Mietwohnungsbau für mittlere Einkommensbezieher

Mittlere Einkommensbezieher und zuziehende Arbeitskräfte liegen oft über den Einkommensgrenzen für den sozialen Wohnungsbau und erhalten deshalb keine Sozialwohnung. Andererseits sind sie oft auch nicht in der Lage, Mieten des freien Wohnungsmarktes zu bezahlen.

Um dem Wohnungsmangel auch für mittlere Einkommensbezieher entgegenzuwirken und um den Wohnungsbau zu erhöhen, fördert die Stadt seit 2003 auch den Neubau von Mietwohnungen für mittlere Einkommensbezieher.

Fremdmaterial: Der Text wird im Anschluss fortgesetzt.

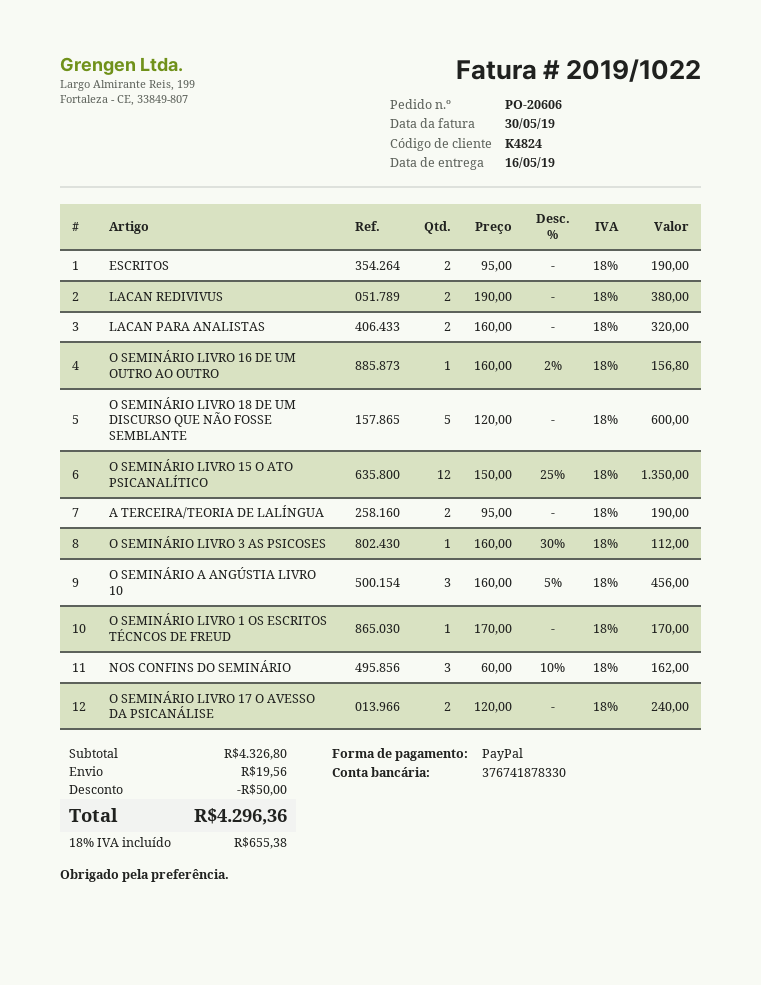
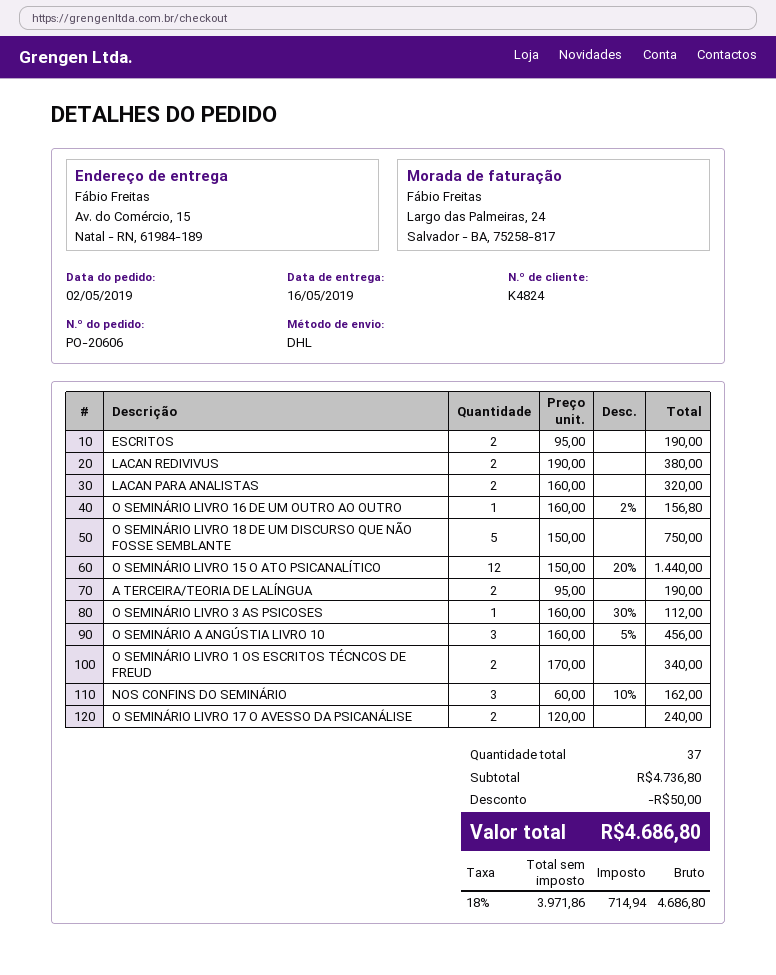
O SEMINÁRIO LIVRO 18 DE UM DISCURSO QUE NÃO FOSSE SEMBLANTE: 5 x 120.00 = 600.00 -> 5 x 150.00 = 750.00
O SEMINÁRIO LIVRO 15 O ATO PSICANALÍTICO: 12 x 150.00 - 25% = 1350.00 -> 12 x 150.00 - 20% = 1440.00
O SEMINÁRIO LIVRO 1 OS ESCRITOS TÉCNCOS DE FREUD: 1 x 170.00 = 170.00 -> 2 x 170.00 = 340.00
subtotal: 4326.80 -> 4736.80
shipping: 19.56 -> none
tax: 18% = 655.38 -> 18% = 714.94
total: 4296.36 -> 4686.80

Dieser wichtige Baustein der städtischen Wohnungspolitik hat gegenüber dem sozialen Wohnungsbau erweiterte Einkommensgrenzen. Zum Beispiel liegt bei einer Familie mit zwei Kindern die Einkommensgrenze für den Wohnberechtigungsschein zum Bezug einer Sozialmietwohnung bei 65.600 Euro; dagegen beträgt die Einkommensgrenze bei einer Mietwohnung für mittlere Einkommensbezieher 73.100 Euro.
 

Eckpunkte des Programms :

  • Abgabe der städtischen Grundstücke mit maximal 80%-iger Verbilligung des erschließungsbeitragspflichtigen Verkehrswertes bzw. einem auf die Laufzeit der förderrechtlichen Bindung schuldrechtlich auf minimal 0,8% verbilligten Erbbauzins
  • Wohnungsvergabe durch den Bauherren
  • Ausgangsmiete je nach Lage und Bodenpreise von 9,00 Euro - 10,50 Euro je m² monatlich im Durchschnitt
  • Für künftige Mieterhöhungen gelten die Vorgaben des Landes für Sozialmietwohnungen aus dem jeweiligen Landesförderprogramm
  • Mietpreis- und Belegungsbindung 20 Jahre ab Bezugsfertigstellung
  • Belegungsbindungen für Mieter innerhalb der festgelegten städtischen Einkommensgrenze

Informationen zum Neubau von Mietwohnungen für mittlere Einkommensbezieher haben wir in einem Merkblatt für Bauträger und Architekten zusammengefasst, das unter Publikationen abrufbar ist.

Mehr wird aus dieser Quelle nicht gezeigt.